(Before and after images)
┌──

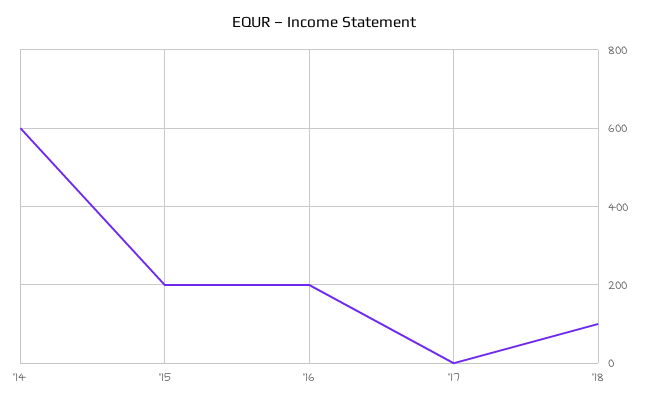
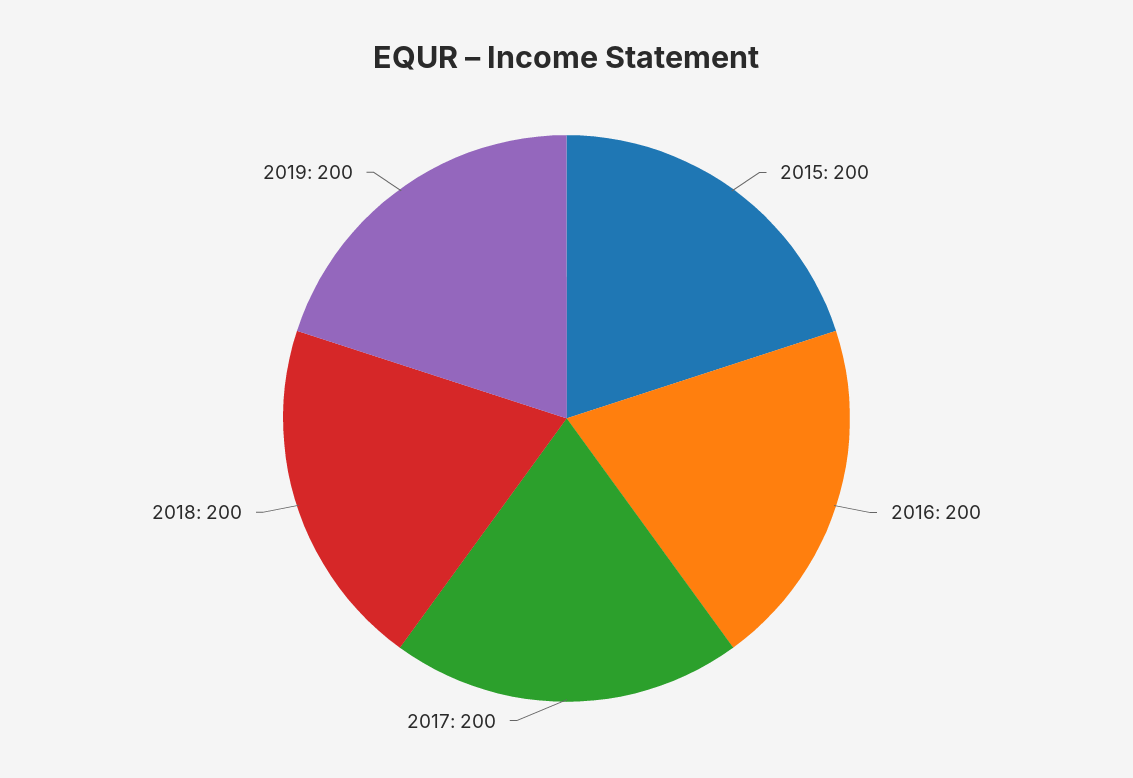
'14: 600 -> none
'17: 0 -> 200
'18: 100 -> 200
2019: none -> 200

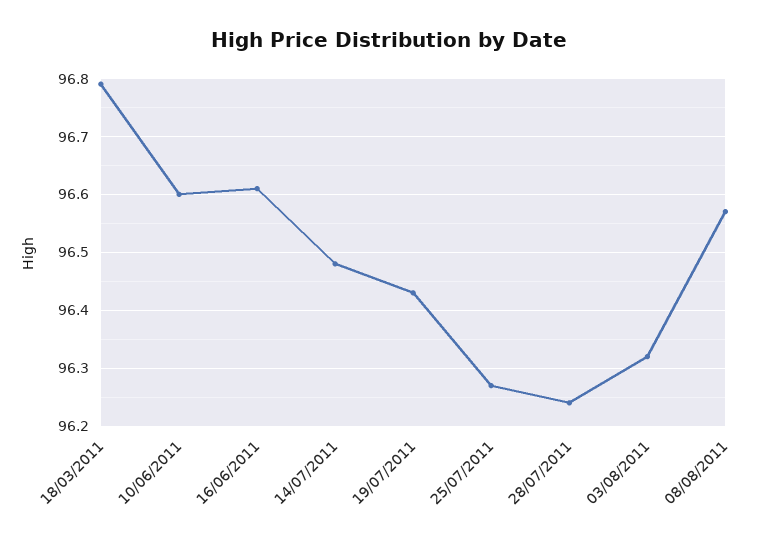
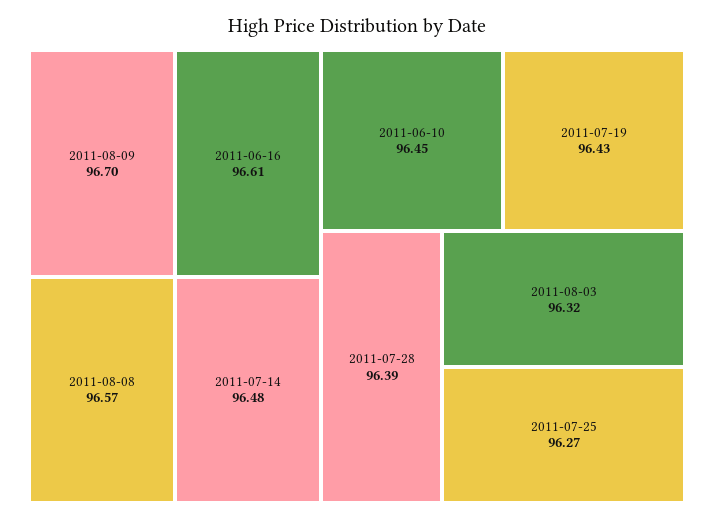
18/03/2011: 96.8 -> none
10/06/2011: 96.6 -> 96.45
28/07/2011: 96.25 -> 96.39
2011-08-09: none -> 96.7

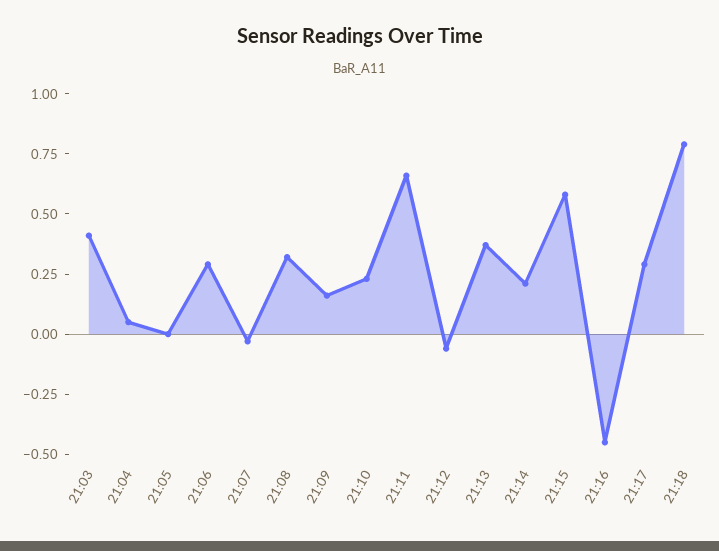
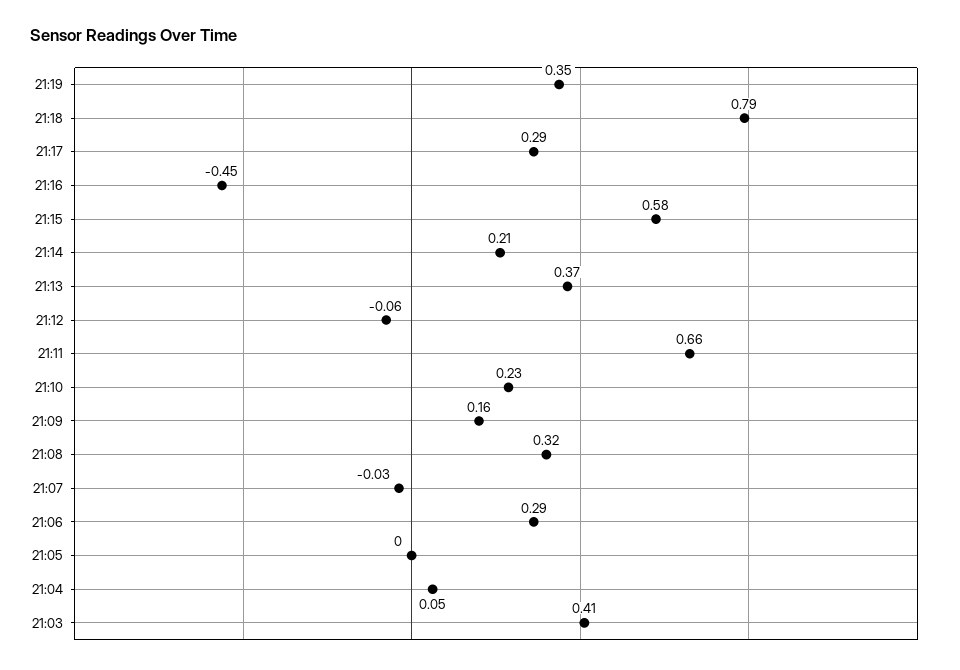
21:19: none -> 0.35

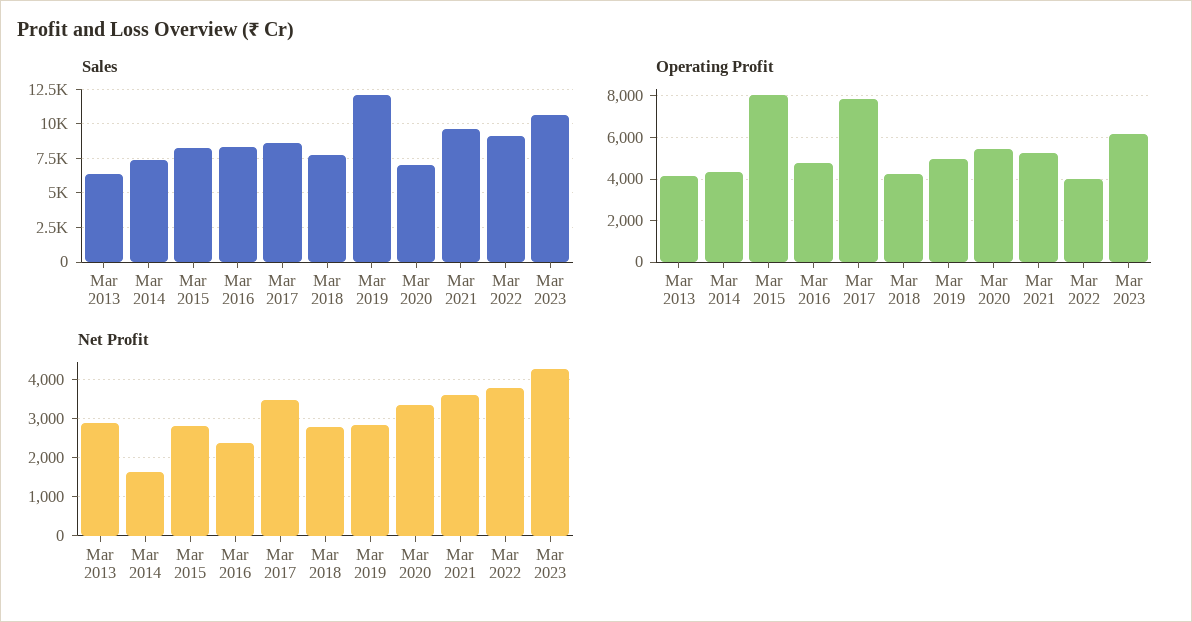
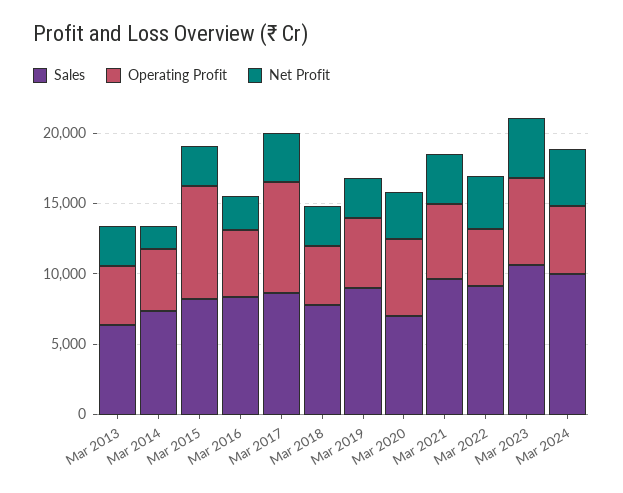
Sales, Mar 2019: 12000 -> 9000
Sales, Mar 2024: none -> 10000
Operating Profit, Mar 2024: none -> 5000
Net Profit, Mar 2024: none -> 4000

└──

• _WHAT IS EXPECTED_
From the line containing "18/03/2011: 96.8 -> none" down to the last line of the data, print every line exactly and nothing else. Pictures stay out of the copy.

• _RESULT FOR THIS TASK_
18/03/2011: 96.8 -> none
10/06/2011: 96.6 -> 96.45
28/07/2011: 96.25 -> 96.39
2011-08-09: none -> 96.7

21:19: none -> 0.35

Sales, Mar 2019: 12000 -> 9000
Sales, Mar 2024: none -> 10000
Operating Profit, Mar 2024: none -> 5000
Net Profit, Mar 2024: none -> 4000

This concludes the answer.